• Required work
Your answer should be the lines below from the one holding "liver &amp; pancreas)</div>" through the one holding "(Associated with lungs)</div>", copied exactly and with nothing else.

Provided records START

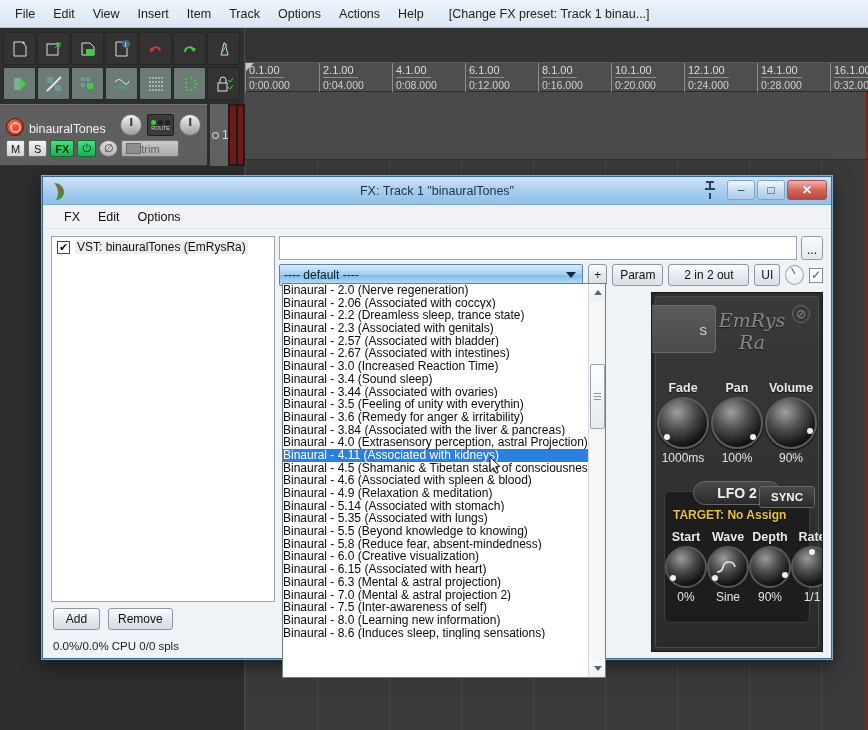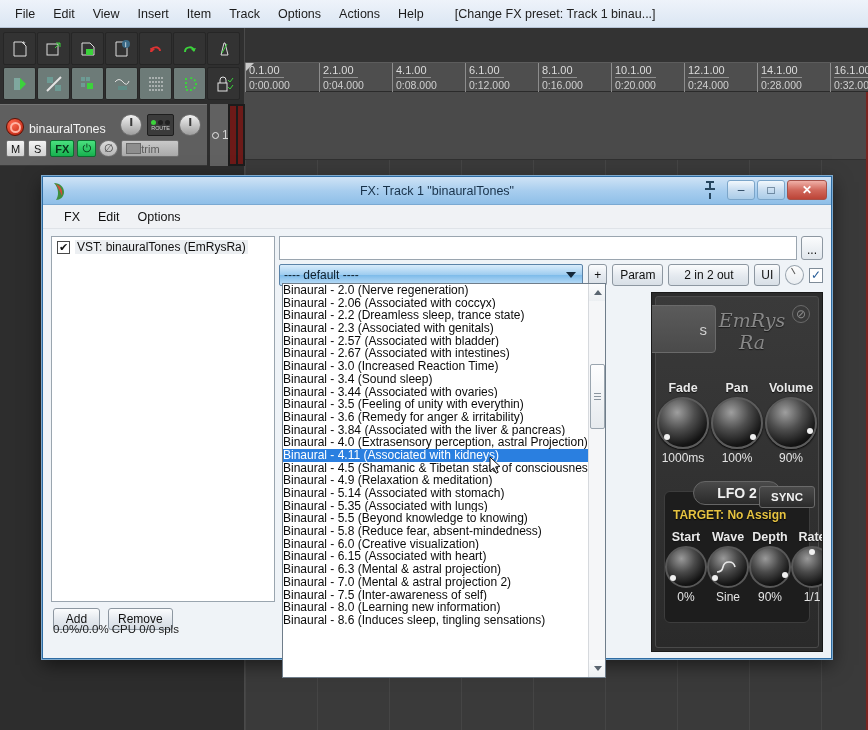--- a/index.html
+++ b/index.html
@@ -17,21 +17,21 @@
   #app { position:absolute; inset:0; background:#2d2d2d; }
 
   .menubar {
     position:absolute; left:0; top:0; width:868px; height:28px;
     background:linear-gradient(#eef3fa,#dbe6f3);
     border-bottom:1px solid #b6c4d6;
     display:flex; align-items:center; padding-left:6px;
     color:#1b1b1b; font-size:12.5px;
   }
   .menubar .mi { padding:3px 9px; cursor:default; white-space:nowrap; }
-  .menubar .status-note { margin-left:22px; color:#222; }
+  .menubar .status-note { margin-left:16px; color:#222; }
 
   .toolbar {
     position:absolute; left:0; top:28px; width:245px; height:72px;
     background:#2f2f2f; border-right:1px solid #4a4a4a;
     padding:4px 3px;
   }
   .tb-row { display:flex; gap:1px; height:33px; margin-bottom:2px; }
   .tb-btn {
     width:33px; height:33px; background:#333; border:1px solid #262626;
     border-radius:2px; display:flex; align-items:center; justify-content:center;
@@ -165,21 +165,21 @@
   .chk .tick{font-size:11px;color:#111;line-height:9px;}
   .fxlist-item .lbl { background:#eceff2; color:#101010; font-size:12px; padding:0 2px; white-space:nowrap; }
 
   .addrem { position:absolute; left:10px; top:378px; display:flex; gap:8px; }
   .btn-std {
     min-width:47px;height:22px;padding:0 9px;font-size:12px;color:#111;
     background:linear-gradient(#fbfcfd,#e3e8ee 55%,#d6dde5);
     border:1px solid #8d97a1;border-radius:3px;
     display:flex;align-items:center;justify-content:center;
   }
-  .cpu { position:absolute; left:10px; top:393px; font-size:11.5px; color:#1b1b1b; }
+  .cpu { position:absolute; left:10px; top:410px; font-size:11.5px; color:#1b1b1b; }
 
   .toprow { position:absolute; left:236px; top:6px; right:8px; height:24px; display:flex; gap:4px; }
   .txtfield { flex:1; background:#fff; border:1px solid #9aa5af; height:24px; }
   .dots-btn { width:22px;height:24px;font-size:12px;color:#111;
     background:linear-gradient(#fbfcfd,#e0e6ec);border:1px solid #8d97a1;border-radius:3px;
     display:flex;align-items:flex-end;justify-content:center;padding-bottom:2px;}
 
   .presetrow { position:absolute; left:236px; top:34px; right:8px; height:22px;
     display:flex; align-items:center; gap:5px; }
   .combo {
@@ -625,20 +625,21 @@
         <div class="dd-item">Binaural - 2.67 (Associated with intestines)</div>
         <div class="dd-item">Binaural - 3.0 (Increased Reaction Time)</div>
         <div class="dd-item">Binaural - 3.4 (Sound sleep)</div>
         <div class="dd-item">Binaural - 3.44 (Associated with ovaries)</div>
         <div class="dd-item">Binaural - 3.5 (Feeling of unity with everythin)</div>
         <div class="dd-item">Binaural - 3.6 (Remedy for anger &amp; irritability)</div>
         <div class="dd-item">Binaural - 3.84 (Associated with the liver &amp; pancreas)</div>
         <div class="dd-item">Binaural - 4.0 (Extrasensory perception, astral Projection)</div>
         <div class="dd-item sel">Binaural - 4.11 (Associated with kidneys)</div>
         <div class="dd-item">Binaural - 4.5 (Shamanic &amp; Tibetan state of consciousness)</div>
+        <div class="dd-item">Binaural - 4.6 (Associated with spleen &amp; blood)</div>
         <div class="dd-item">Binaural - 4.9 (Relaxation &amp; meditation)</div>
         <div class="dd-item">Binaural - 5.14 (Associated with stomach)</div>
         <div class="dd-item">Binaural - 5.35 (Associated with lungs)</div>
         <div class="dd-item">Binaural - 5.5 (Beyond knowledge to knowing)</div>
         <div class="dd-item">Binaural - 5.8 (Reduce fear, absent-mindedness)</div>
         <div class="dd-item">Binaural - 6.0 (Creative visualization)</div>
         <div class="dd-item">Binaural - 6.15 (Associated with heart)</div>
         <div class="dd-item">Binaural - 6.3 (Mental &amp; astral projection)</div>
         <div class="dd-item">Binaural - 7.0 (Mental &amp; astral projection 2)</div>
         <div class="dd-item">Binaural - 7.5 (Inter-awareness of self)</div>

Provided records END
Provided records START

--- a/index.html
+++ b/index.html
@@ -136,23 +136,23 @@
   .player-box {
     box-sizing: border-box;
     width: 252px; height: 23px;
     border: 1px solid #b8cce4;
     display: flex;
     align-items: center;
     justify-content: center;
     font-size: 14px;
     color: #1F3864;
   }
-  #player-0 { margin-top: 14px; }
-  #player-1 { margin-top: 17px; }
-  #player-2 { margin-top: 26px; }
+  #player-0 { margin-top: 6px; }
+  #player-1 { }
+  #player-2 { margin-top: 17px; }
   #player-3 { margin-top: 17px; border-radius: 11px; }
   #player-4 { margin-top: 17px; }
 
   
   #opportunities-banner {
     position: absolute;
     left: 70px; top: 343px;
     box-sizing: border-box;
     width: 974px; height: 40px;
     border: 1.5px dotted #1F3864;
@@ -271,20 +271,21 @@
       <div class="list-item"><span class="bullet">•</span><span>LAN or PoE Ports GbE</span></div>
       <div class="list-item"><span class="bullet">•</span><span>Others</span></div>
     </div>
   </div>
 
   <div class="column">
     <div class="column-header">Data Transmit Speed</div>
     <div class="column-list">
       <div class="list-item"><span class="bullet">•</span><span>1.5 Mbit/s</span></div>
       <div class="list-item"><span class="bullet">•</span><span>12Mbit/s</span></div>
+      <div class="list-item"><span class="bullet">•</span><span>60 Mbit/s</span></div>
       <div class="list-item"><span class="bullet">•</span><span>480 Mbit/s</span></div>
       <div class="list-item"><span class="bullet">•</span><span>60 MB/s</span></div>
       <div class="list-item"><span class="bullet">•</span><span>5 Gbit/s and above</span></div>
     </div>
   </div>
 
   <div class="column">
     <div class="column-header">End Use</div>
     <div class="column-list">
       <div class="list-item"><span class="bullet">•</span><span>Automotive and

Provided records END
Provided records START

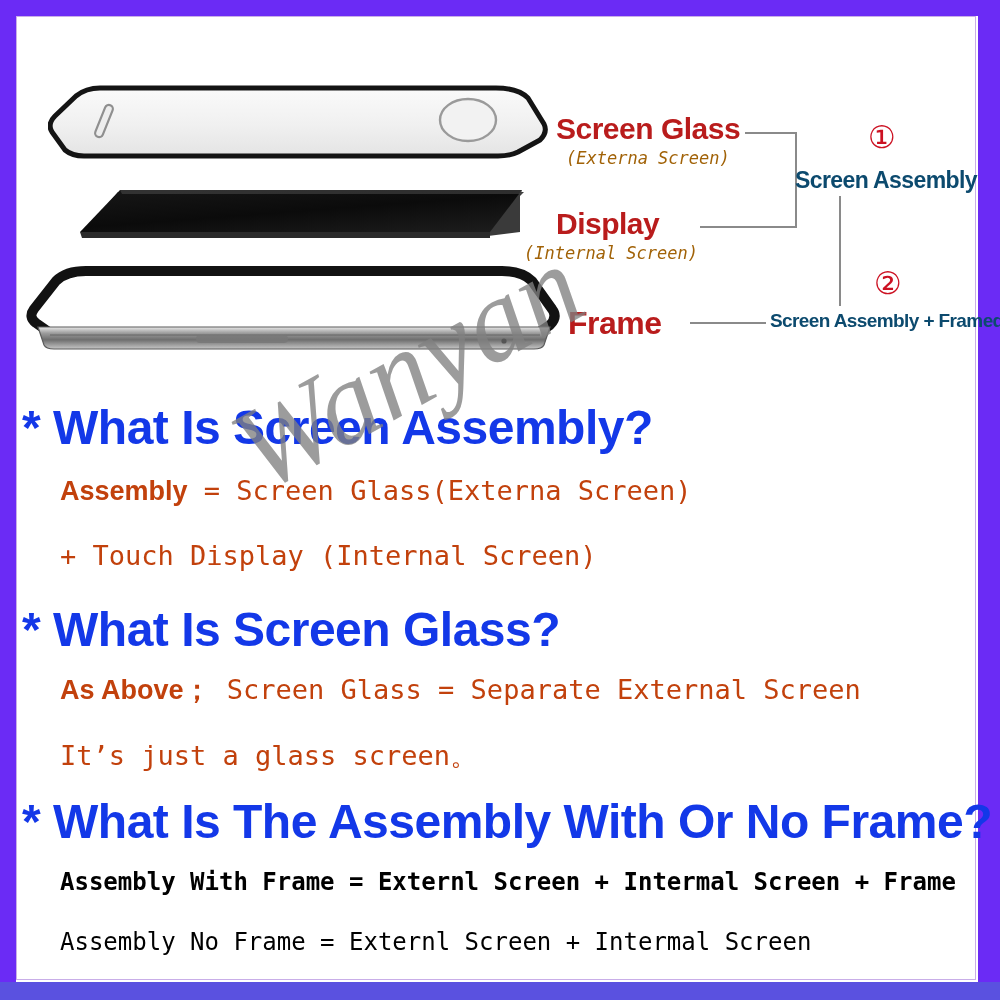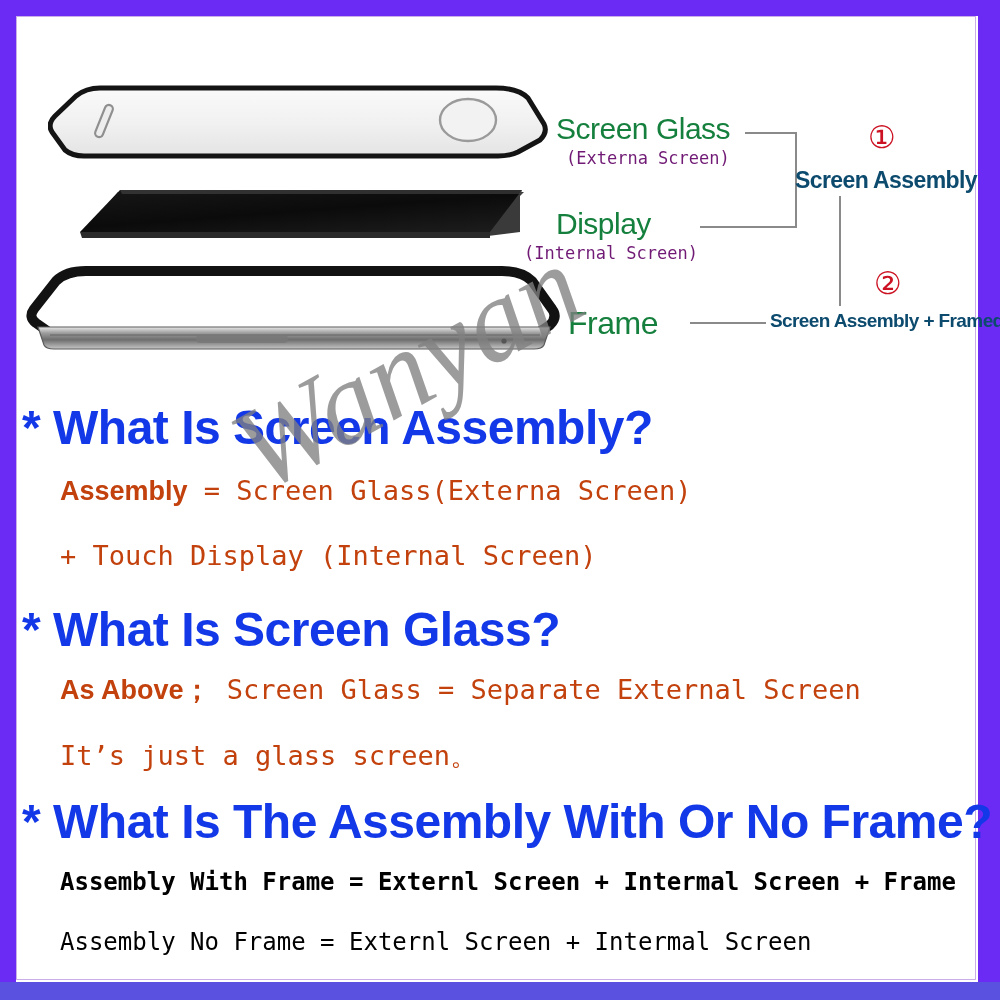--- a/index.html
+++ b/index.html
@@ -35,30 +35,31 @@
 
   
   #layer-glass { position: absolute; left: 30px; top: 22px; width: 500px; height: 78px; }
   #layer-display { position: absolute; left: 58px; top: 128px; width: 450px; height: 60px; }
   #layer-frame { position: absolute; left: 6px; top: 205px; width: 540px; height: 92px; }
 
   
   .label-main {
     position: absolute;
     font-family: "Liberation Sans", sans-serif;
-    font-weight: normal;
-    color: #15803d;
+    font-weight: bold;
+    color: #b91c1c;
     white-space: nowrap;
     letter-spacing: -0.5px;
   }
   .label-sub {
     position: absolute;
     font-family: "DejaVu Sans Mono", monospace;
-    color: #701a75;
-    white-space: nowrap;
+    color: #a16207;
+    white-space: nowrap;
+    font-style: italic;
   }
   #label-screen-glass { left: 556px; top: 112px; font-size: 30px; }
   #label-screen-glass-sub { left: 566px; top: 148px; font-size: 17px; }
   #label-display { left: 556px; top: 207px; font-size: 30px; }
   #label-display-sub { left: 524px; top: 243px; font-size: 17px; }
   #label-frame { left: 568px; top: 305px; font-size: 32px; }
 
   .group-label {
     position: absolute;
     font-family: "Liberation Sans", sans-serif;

Provided records END

• Answer space
         <div class="dd-item">Binaural - 3.84 (Associated with the liver &amp; pancreas)</div>
         <div class="dd-item">Binaural - 4.0 (Extrasensory perception, astral Projection)</div>
         <div class="dd-item sel">Binaural - 4.11 (Associated with kidneys)</div>
         <div class="dd-item">Binaural - 4.5 (Shamanic &amp; Tibetan state of consciousness)</div>
+        <div class="dd-item">Binaural - 4.6 (Associated with spleen &amp; blood)</div>
         <div class="dd-item">Binaural - 4.9 (Relaxation &amp; meditation)</div>
         <div class="dd-item">Binaural - 5.14 (Associated with stomach)</div>
         <div class="dd-item">Binaural - 5.35 (Associated with lungs)</div>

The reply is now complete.